What’s in for the passenger?
As I interacted with George Khairallah, President, JR Technologies during the 11th edition of Ai’s Ancillary Merchandising Conference in Palma de Mallorca, I was keen on knowing what can airlines work on to respond to queries, changes etc. via a touchpoint that a passenger chooses? For instance, a disjointed experience like this is common today - requesting a change via Twitter while approaching the gate, and then interacting with the personnel at the gate as if no request was put in.

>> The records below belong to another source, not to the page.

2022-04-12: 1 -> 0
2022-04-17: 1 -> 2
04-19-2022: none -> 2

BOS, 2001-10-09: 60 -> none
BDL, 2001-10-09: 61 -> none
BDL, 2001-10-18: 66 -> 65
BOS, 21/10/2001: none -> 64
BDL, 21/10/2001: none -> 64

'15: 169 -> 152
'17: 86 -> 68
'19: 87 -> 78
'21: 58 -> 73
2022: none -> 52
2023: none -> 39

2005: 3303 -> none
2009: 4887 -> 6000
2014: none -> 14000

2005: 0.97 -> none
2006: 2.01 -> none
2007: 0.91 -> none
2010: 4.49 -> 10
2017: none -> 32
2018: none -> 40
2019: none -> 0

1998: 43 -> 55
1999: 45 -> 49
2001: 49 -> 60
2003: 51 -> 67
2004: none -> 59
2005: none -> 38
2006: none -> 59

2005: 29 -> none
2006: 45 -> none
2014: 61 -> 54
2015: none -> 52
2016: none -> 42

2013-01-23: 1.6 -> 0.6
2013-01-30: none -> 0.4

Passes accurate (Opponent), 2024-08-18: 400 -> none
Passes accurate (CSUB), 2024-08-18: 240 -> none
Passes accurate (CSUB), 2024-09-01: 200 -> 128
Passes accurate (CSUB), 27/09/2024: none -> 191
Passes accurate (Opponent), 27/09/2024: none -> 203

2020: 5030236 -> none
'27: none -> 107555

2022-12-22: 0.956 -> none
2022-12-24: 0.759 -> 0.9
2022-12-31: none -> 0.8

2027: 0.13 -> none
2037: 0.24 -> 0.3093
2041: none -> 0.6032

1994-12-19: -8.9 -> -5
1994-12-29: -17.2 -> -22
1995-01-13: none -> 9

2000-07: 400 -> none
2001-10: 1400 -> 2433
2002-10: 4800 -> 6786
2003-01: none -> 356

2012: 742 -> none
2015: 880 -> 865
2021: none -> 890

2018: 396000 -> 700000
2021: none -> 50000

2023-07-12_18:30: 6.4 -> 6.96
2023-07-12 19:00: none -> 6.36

“Our recommendation is not to start with offer management, rather with order management. Whenever we work on a transformation plan with an airline, we advise to start with order management, take existing data, put into order management system, take business intelligence out of it and use it in offer management system. So when the loop is closed, an airline not only offers the right offering to the passenger, but can also track what is happening to “orders”,” explained Khairallah. “So yes, airline can offer what to buy, and when there is an “order”, one can track what happened to the services. The fundamental concept of order management system is that it becomes the central source of truth. So the airport display, check-in counter, ground handler, catering…every aspect connects to the order management system.”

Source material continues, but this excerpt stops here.